I've just inherited a large project previously coded by about 4-5 people. The documentation consists of comments, and is not very well written. I have to get up to date on this project. How do I start? It consists of many different source files. Do you just dig in? Are there tools that can help visualize the structure/flow?
I would encourage you to buy and read this book thoroughly. It provides you a LOT of information in this regard, much more than you will find here.
Use the debugger to walk through the application. That will let you go both deep and wide. You'll also be able to learn about how the code handles specific scenarios.
When you're ready to change something as @Jaxidian said, Working Effectively with Legacy Code is a great resource.
If you have a chance, I'd try and talk to the original designers and developers. Ask them about any major design issues or shortcomings of the project. Is the project in good shape and only needs maintenance or are there major components that need to be added or reworked? What are going to be the biggest roadblocks to maintaining the project? Take one or two of them to lunch (separately) if you have a budget for it as they might be more free to talk about problems outside of the office.
Talking to the users is also important for getting a feel for the current status of the project. Quite often they have a different opinion of how things stand then the developers do. Make sure, however, that they don't start giving you a list of all the things they want added or changed - you should take a few weeks to understand the project before you can start making major changes to it.
As for visualization tools, I'd start with the database design if there is a database involved. Tools like Microsoft Visio can create a diagram from an existing database. I find knowing the design of the database helps me wrap my head around what the programmers were trying to accomplish. Visio is also good for documenting program flow with some basic flowcharts though you'll have to create them yourself - it doesn't generate them automatically as far as I know.
Good luck.
Try to find the starting point of the system and start digging from there.

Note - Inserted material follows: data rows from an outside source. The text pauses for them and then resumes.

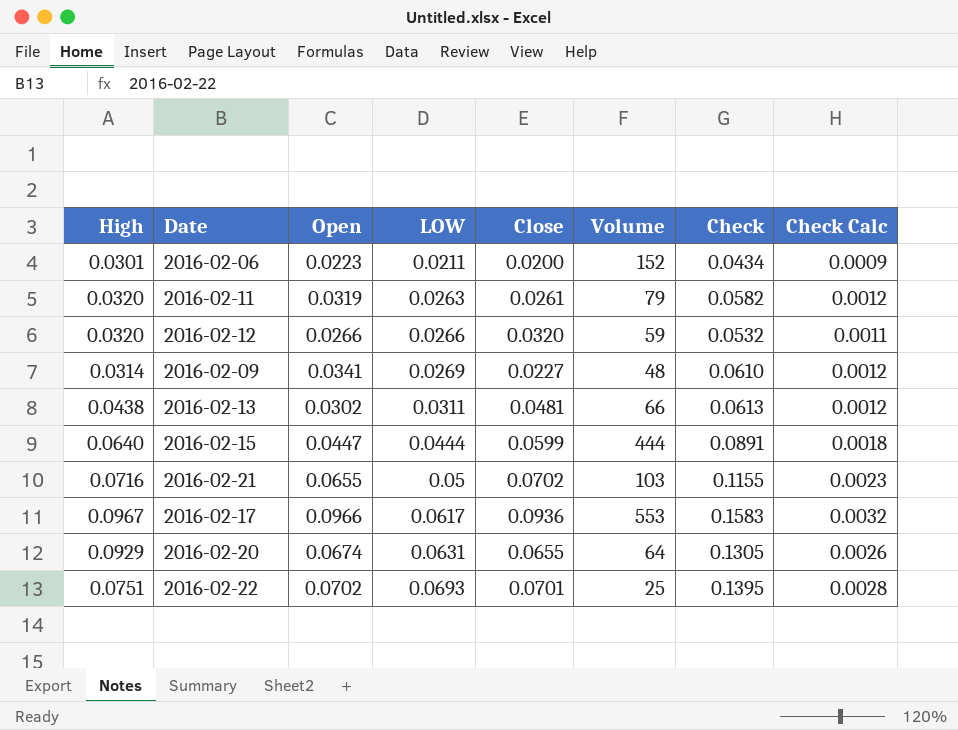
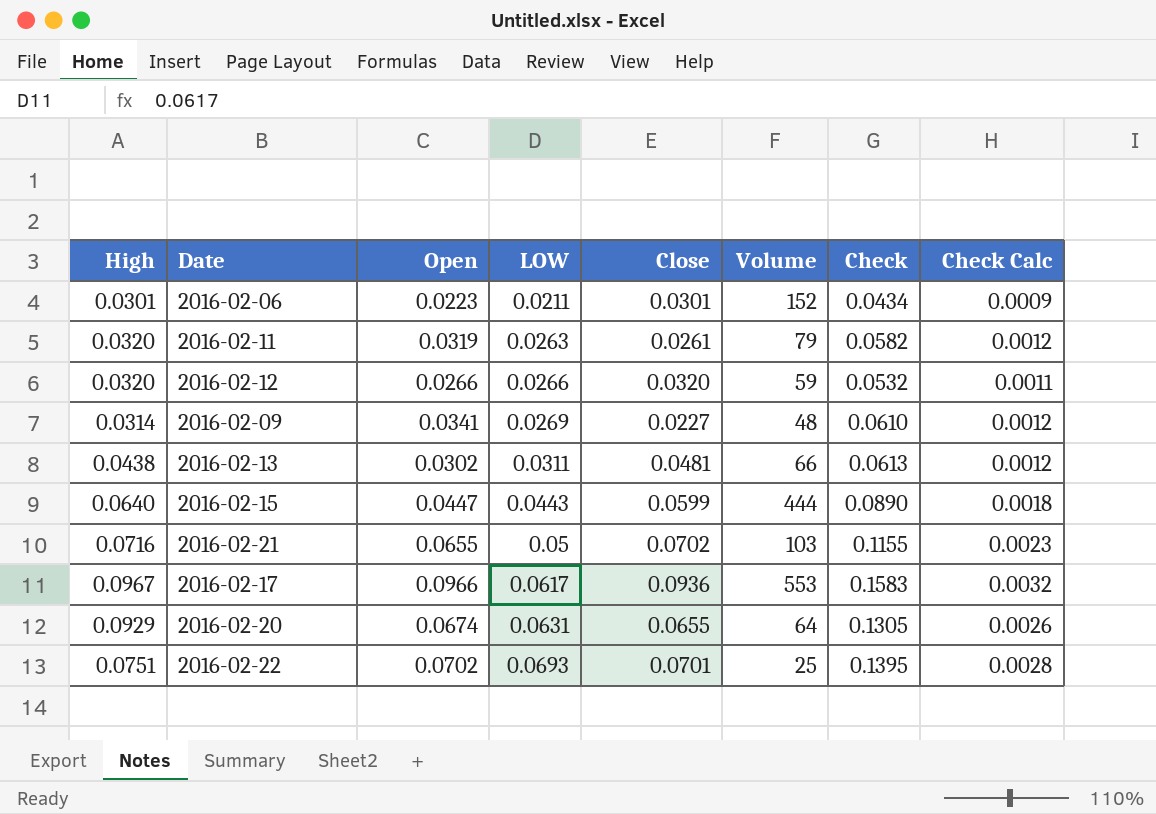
2016-02-06 | Close: 0.0200 -> 0.0301
2016-02-15 | LOW: 0.0444 -> 0.0443
2016-02-15 | Check: 0.0891 -> 0.0890

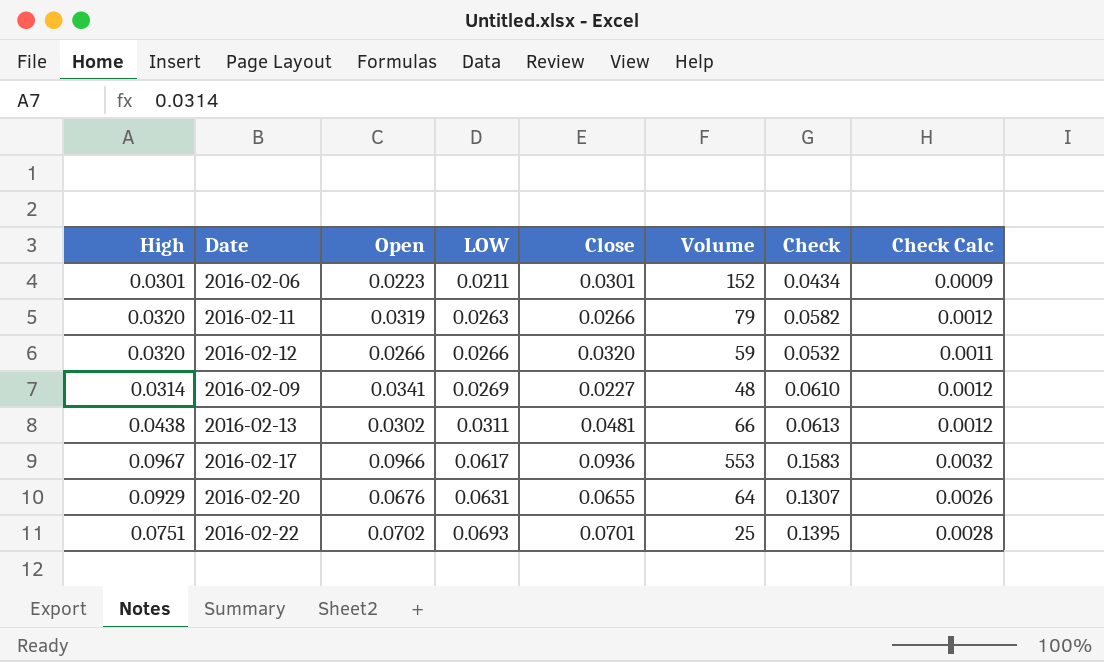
row 2016-02-15: 0.0640 | 0.0447 | 0.0443 | 0.0599 | 444 | 0.0890 | 0.0018 -> none
row 2016-02-21: 0.0716 | 0.0655 | 0.05 | 0.0702 | 103 | 0.1155 | 0.0023 -> none
2016-02-11 | Close: 0.0261 -> 0.0266
2016-02-20 | Open: 0.0674 -> 0.0676
2016-02-20 | Check: 0.1305 -> 0.1307

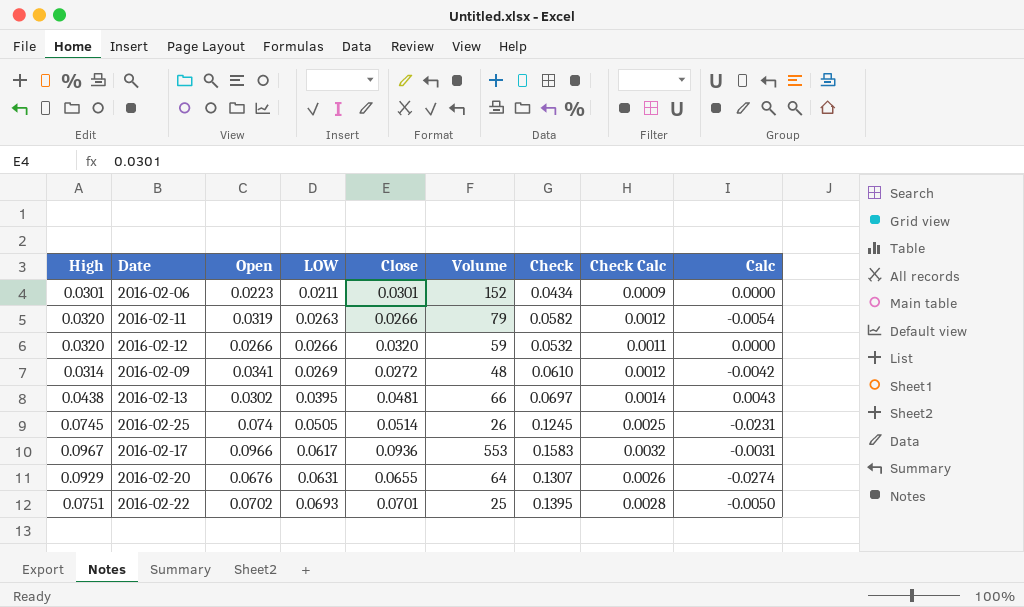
column Calc | formula: none -> [Close] - [High]
2016-02-09 | Close: 0.0227 -> 0.0272
2016-02-13 | LOW: 0.0311 -> 0.0395
2016-02-13 | Check: 0.0613 -> 0.0697
2016-02-13 | Check Calc: 0.0012 -> 0.0014
row 2016-02-25: none -> 0.0745 | 0.074 | 0.0505 | 0.0514 | 26 | 0.1245 | 0.0025 | -0.0231

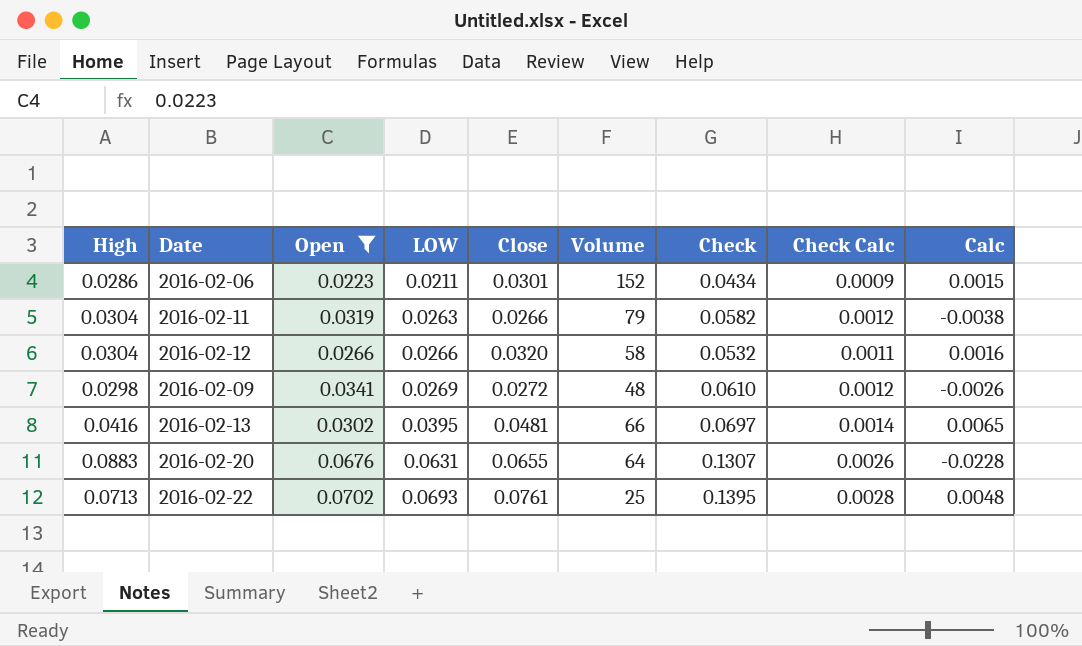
filter: none -> Open <= 0.0702
2016-02-06 | High: 0.0301 -> 0.0286
2016-02-06 | Calc: 0.0000 -> 0.0015
2016-02-11 | High: 0.0320 -> 0.0304
2016-02-11 | Calc: -0.0054 -> -0.0038
2016-02-12 | High: 0.0320 -> 0.0304
2016-02-12 | Volume: 59 -> 58
2016-02-12 | Calc: 0.0000 -> 0.0016
2016-02-09 | High: 0.0314 -> 0.0298
2016-02-09 | Calc: -0.0042 -> -0.0026
2016-02-13 | High: 0.0438 -> 0.0416
2016-02-13 | Calc: 0.0043 -> 0.0065
2016-02-20 | High: 0.0929 -> 0.0883
2016-02-20 | Calc: -0.0274 -> -0.0228
2016-02-22 | High: 0.0751 -> 0.0713
2016-02-22 | Close: 0.0701 -> 0.0761
2016-02-22 | Calc: -0.0050 -> 0.0048

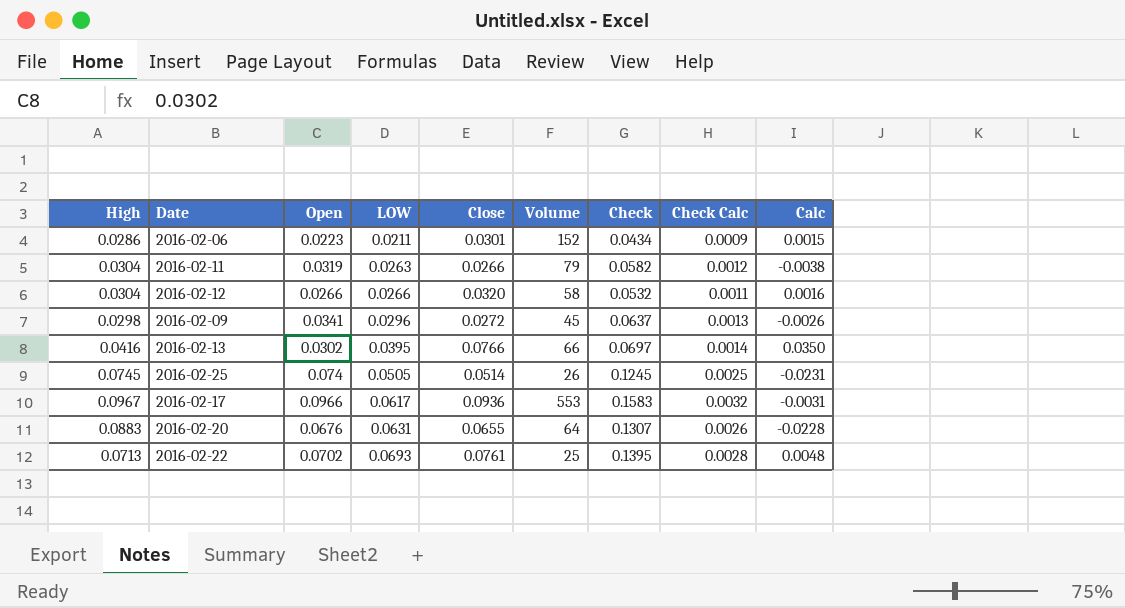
filter: Open <= 0.0702 -> none
2016-02-09 | LOW: 0.0269 -> 0.0296
2016-02-09 | Volume: 48 -> 45
2016-02-09 | Check: 0.0610 -> 0.0637
2016-02-09 | Check Calc: 0.0012 -> 0.0013
2016-02-13 | Close: 0.0481 -> 0.0766
2016-02-13 | Calc: 0.0065 -> 0.0350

It sort of sucks to be in that situation, and chances are the comments might not be that helpful either. If the original developers didn't bother (or didn't have the chance) to document, chances are they never kept the comments up to date with code changes.
So time to bring the shovel... but don't just dig in blindly. One thing that is important is to understand what the system does from a users' perspective.
Concurrent with your code digging, you need to meet with a user (or the users' liason) and have him walk through the system, showing you how it is supposed to be used, for what purpose and what it and its subsystems are supposed to do. Moreover, attempt to understand what are the business pre-conditions and post-conditions of each major operation performed with this system.
Then map (or do a hierarchical) chart of the main functions of the system; classify them by category, purpose or module. If the system performs some sort of work flows or business transactions, attempt to chart some sort of state/transition diagram documenting each (and cross-referencing each state/transition to the subsystem or module in the system that is in charge for it.)
Once you have that, you can dig according to function. It will be best if you dig for a specific purpose, say, there is a bug fix to implement. You locate the logical module or category pertaining to that bug fix, you have the pre-conditions and post-conditions; then you can dig precisely on (or around) that bug fix.
If you just dig in without a guide (at least a high level one), you can be digging for months without getting anywhere (I'm telling you from painful experience.)
If there is no user manual, implement a draft according to your meetings with the users/users' liason. That could serve as a guide for implementing a developer's/administrator's manual for the system you just inherited (if there is ever a chance to implement one.)
If code is not on source control, put it on it. Doesn't matter what SCS you pick (could even be CVS, yuck!) What matters is to put it under source control asap.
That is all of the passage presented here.